Otonari no Tenshi-sama Volume 11.5 Chapter 10 Bahasa Indonesia

Chapter 10 — Dan Berbagi Kebahagiaan Pun Akhirnya Tiba

 

“Oh, ya ampun.”

Koyuki mengira fotonya akan dikirim melalui versi data, tapi Mahiru justru mengirimkan foto secara fisik, membuatnya terkejut dan mengangkat tangan ke pipinya dengan suara kagum. Dia tidak menentukan bentuk apa pun dan menambahkan bahwa tidak perlu memaksakan diri untuk mengirim, jadi dia berpikir mungkin takkan ada yang dipaketkan, tetapi tampaknya Mahiru benar-benar menepati janjinya.

Entah itu hobi atau seleranya Mahiru, album dengan sampul sederhana ini dihiasi dengan stiker dan selotip, menunjukkan bahwa ada lebih banyak foto yang ditempel daripada yang dibayangkan Koyuki, terbukti dari berat dan ketebalannya.

Bisa dibilang itulah beban dari kehidupan sehari-hari yang Mahiru jalani saat ini.

Koyuki penasaran tentang hari-hari yang dijalani Mahiru, jadi dia segera membalik sampul album—dan secara alami senyum muncul dari mulutnya.

Di halaman pertama, ada foto Mahiru dengan senyuman polos yang tidak pernah bisa Koyuki lihat meskipun dia selalu ada di sampingnya.

Meskipun Mahiru sangat menyayanginya seperti orang tua, dia tetap sering merasa ragu. Mungkin karena kepribadiannya, tetapi terutama karena lingkungannya, Mahiru hanya pernah menunjukkan senyum polos dan malu-malu.

Namun, sekarang dia bisa tersenyum tanpa beban seperti ini.

Di samping foto tersebut ada tulisan bulat yang bukan milik Mahiru yang berbunyi, “Senyuman penuh di momen tak terduga. Amane ada di depan matanya, jadi dia terlihat ceria,” yang tampaknya menjelaskan situasi saat itu.

Tampaknya dia mendapat bantuan dari teman-temannya, di halaman berikutnya ada foto Mahiru tersenyum malu-malu bersama teman-temannya.

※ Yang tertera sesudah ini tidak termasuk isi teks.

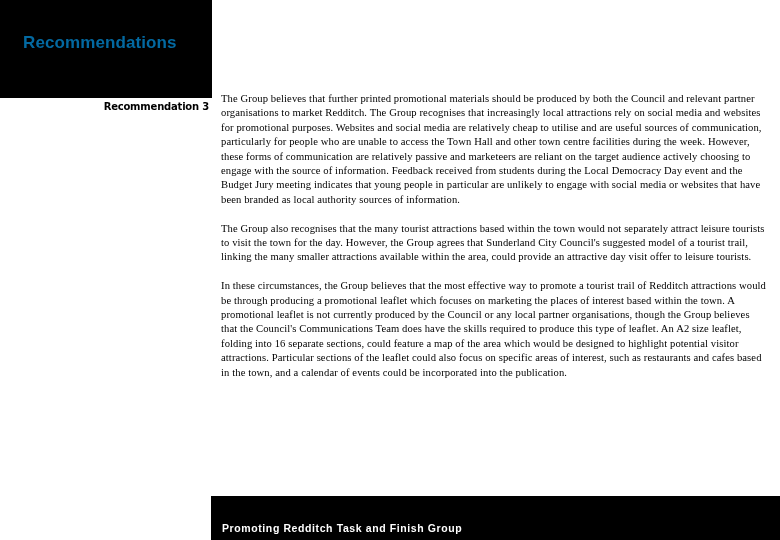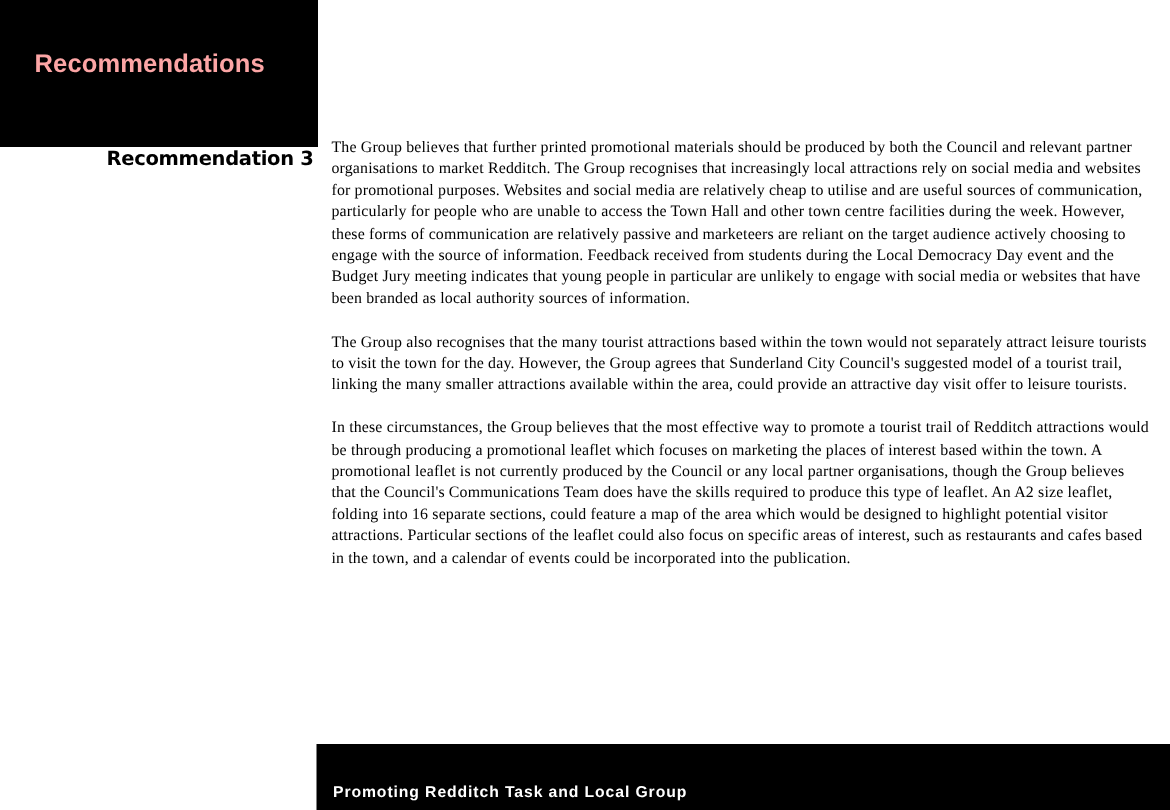"Recommendations" .header-title { color: #fca5a5 -> #0369a1 }
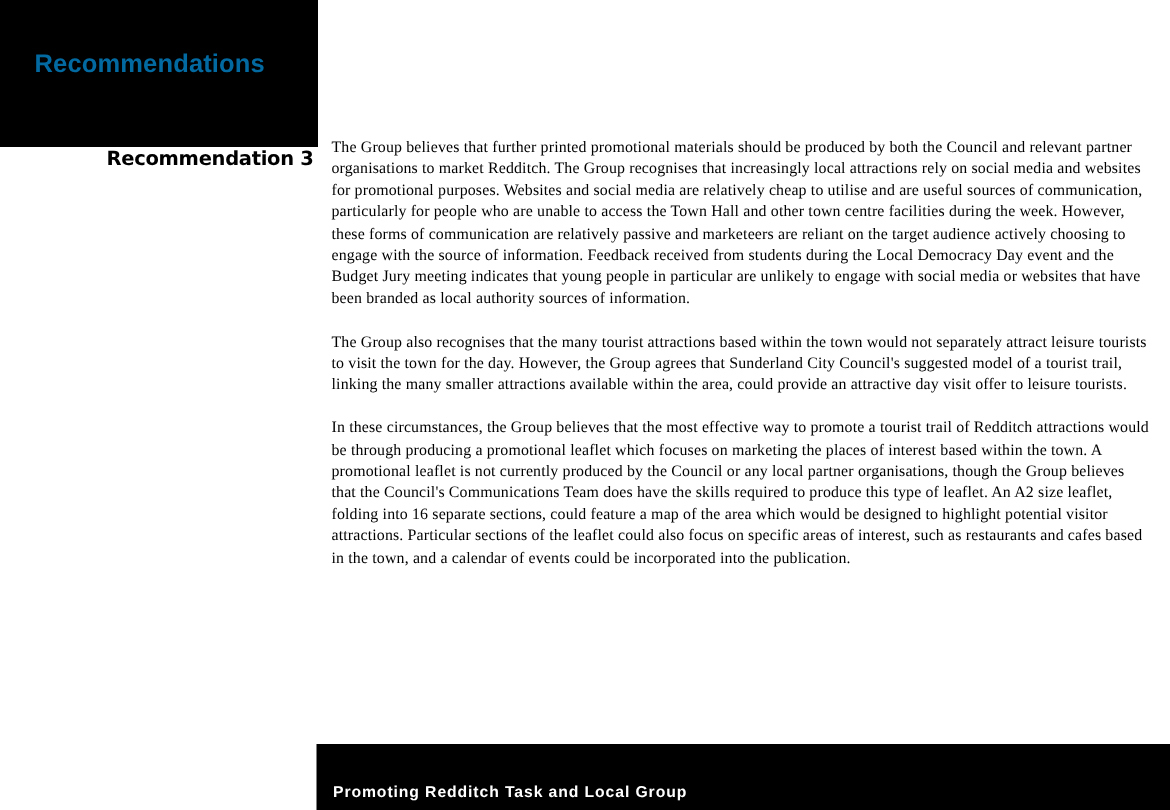"Recommendation 3" .rec-label { font-size: 13px -> 10px }
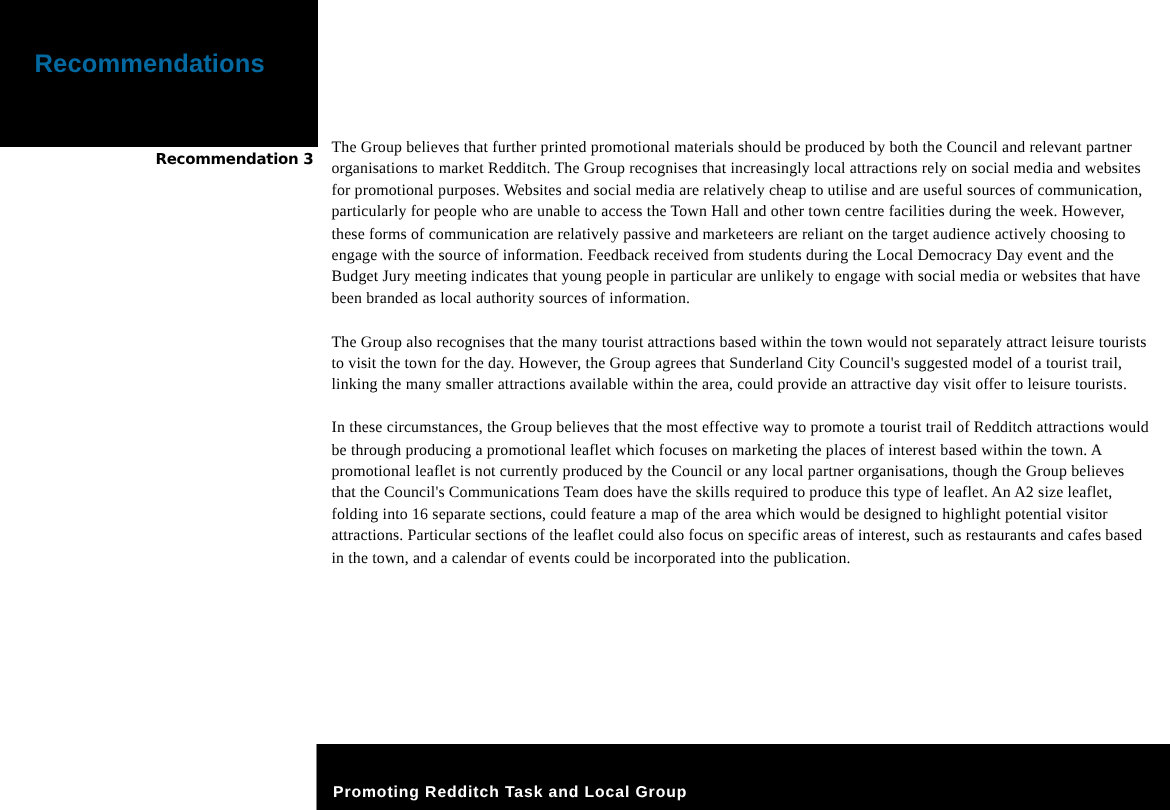"Promoting Redditch Task and Local" div.footer-text { text: Local -> Finish }
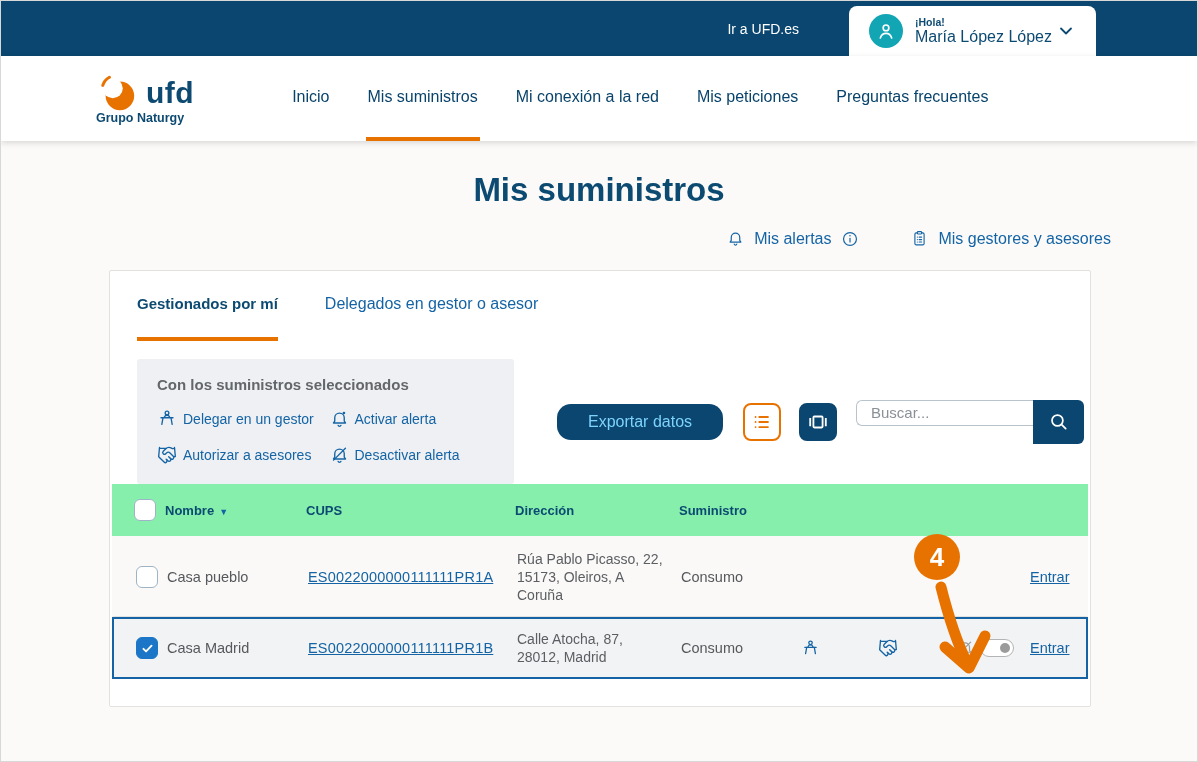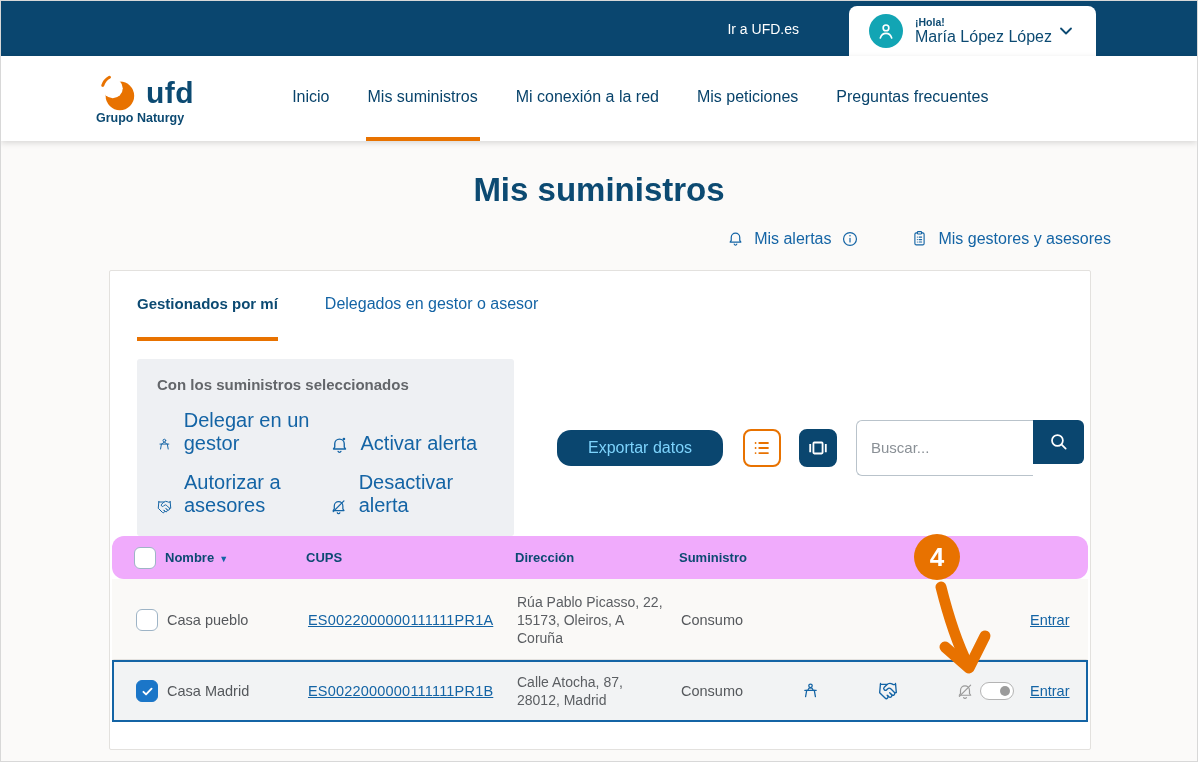"Delegar en un gestor" .bulk-action { align-items: flex-end -> center; font-size: 20px -> 14px; gap: 12px -> 6px }
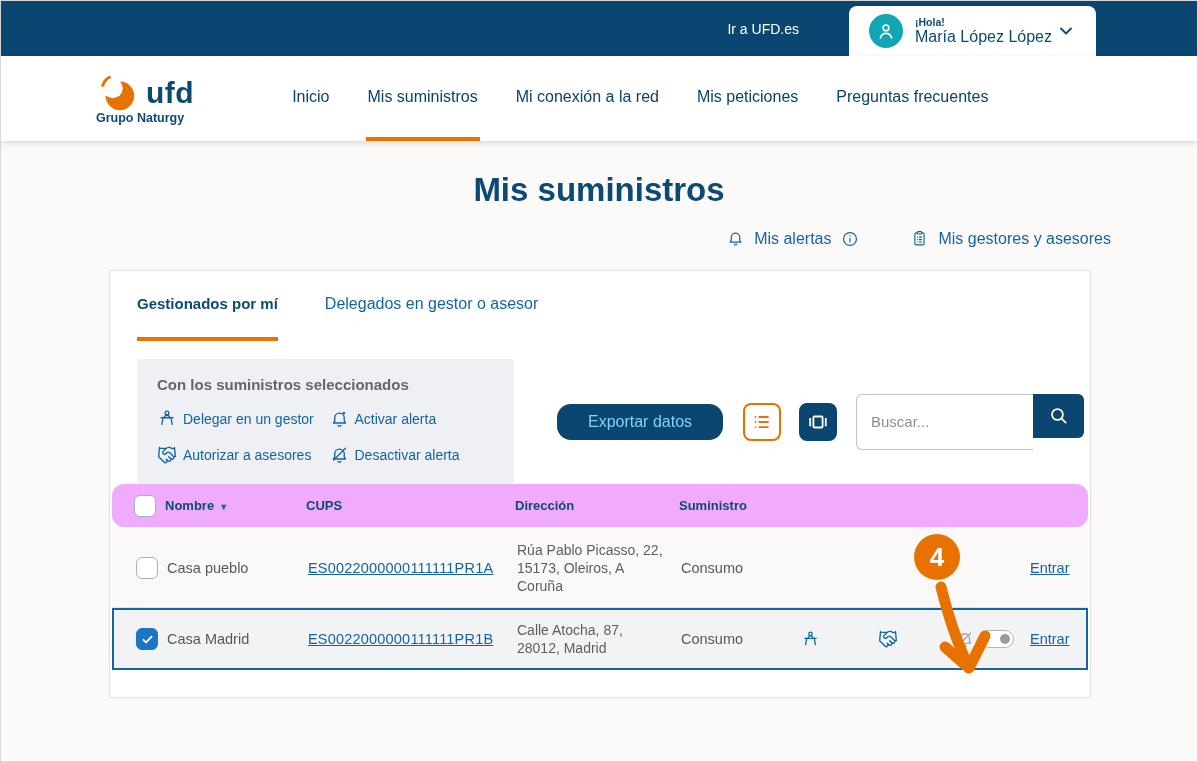"Buscar..." .search-input { height: 56px -> 26px }
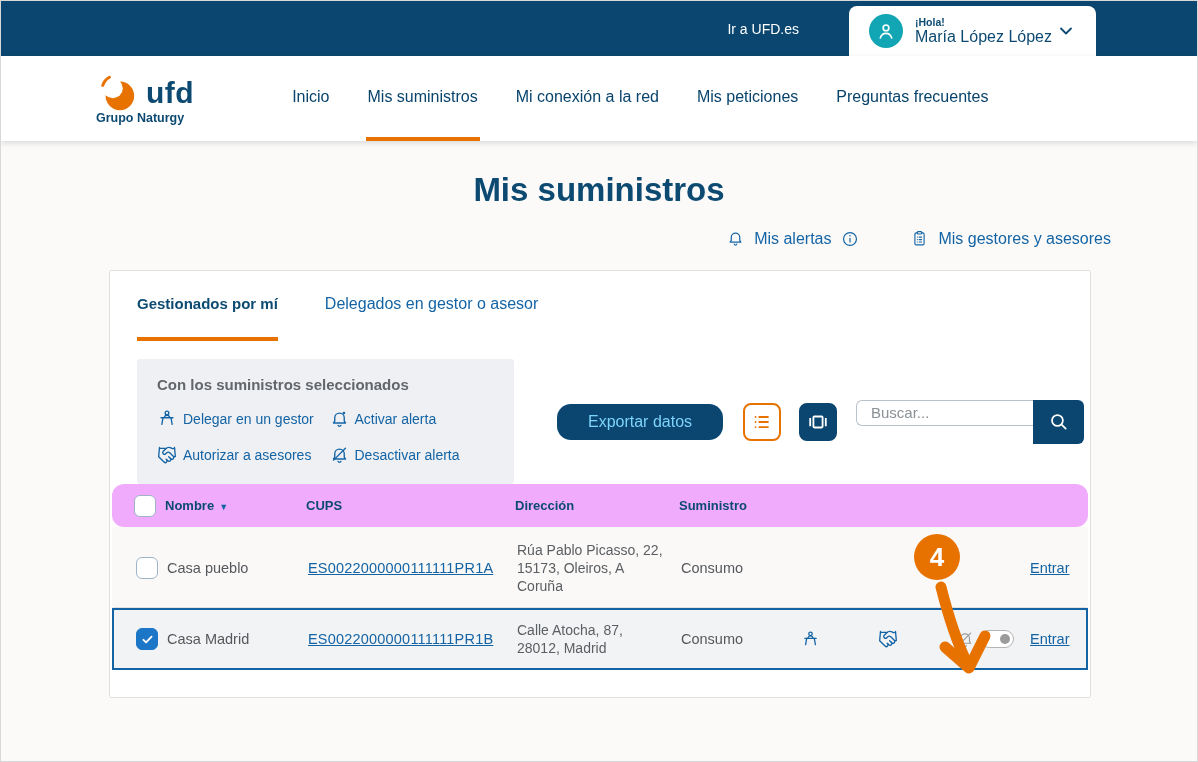"Nombre ▼" .t-head { background: #f0abfc -> #86efac; border-radius: 12px -> none; height: 43px -> 52px }
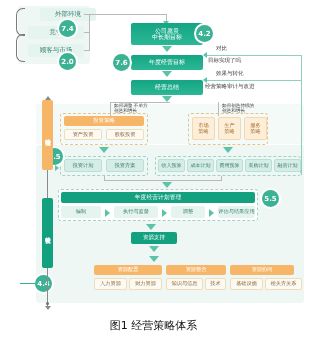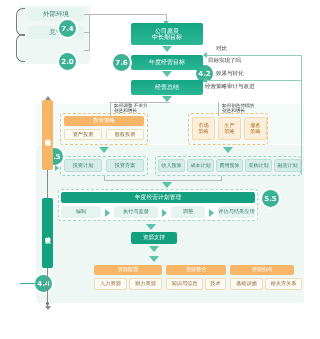"外部环境" div.node { left: 28px -> 40px }
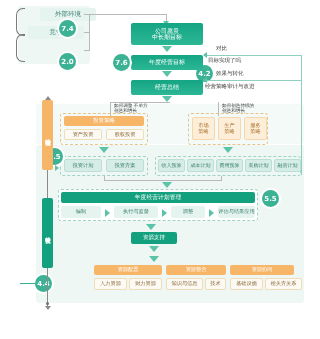"4.2" div.badge { margin-top: 40px -> none }
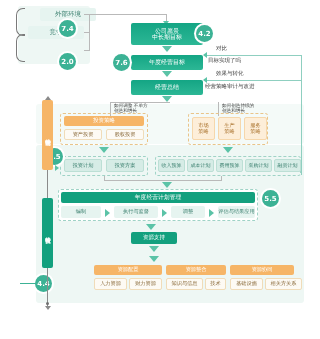"顾客与市场" div.node { html: none -> <div> <span>顾客与市场</span> </div> }
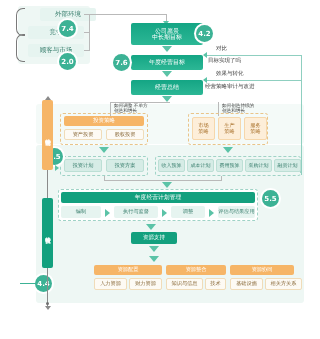"图1 经营策略体系" div.caption { html: none -> <div> <span>图1 经营策略体系</span> </div> }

Mereka adalah teman-teman Mahiru.

Mengenal kepribadian Mahiru, da mungkin hanya menjaga orang-orang yang benar-benar dapat dia percayai tetap dekat dengannya, dan fakta bahwa dia bisa membuat “orang-orang yang dapat dipercaya” inilah hal yang paling membahagiakan bagi Koyuki yang tahu bagaimana keadaan Mahiru sebelumnya.

(Karena Mahiru-san sangat peka terhadap niat jahat orang lain.)

Karena lingkungan tempat dia dibesarkan, Mahiru berusaha untuk tidak mempercayai orang secara sembarangan, dan seperti yang dikhawatirkan Koyuki, penampilannya dan kemampuannya menarik perhatian berbagai orang. Di antara mereka, pasti ada yang membicarakan hal buruk tentangnya di belakang, dan mungkin juga ada yang ingin memanfaatkannya.

Mahir, yang memiliki lebih banyak kesempatan untuk berinteraksi dengan orang-orang seperti itu dibandingkan orang lain, tidak berusaha untuk terlibat dalam hubungan yang terlalu mendalam dengan orang lain, dan selalu berperilaku seolah-olah tidak ada celah untuk masuk ke dalam kehidupan pribadinya.

Sekarang, melihat Mahiru tersenyum seperti ini, Koyuki merasa bahwa banyak orang yang bisa dia percayai dengan sepenuh hati.

Dengan tulisan berwarna-warni dan berbeda-beda, berbagai komentar dituliskan, dan ketika Koyuki melihat tulisan sederhana “Ini adalah teman-temanku” dengan tulisan Mahiru, rasa lega menyebar di dadanya.

Ketika dia membuka halaman lain, semua foto menunjukkan senyum Mahiru, terkadang ada wajah cemberut atau malu, tapi semua itu merupakan ekspresi asli Mahiru yang tidak dibuat-buat.

Si fotografer pasti sangat terampil, Mahiru yang mengekspresikan banyak emosi terlihat sangat percaya kepada si fotografer.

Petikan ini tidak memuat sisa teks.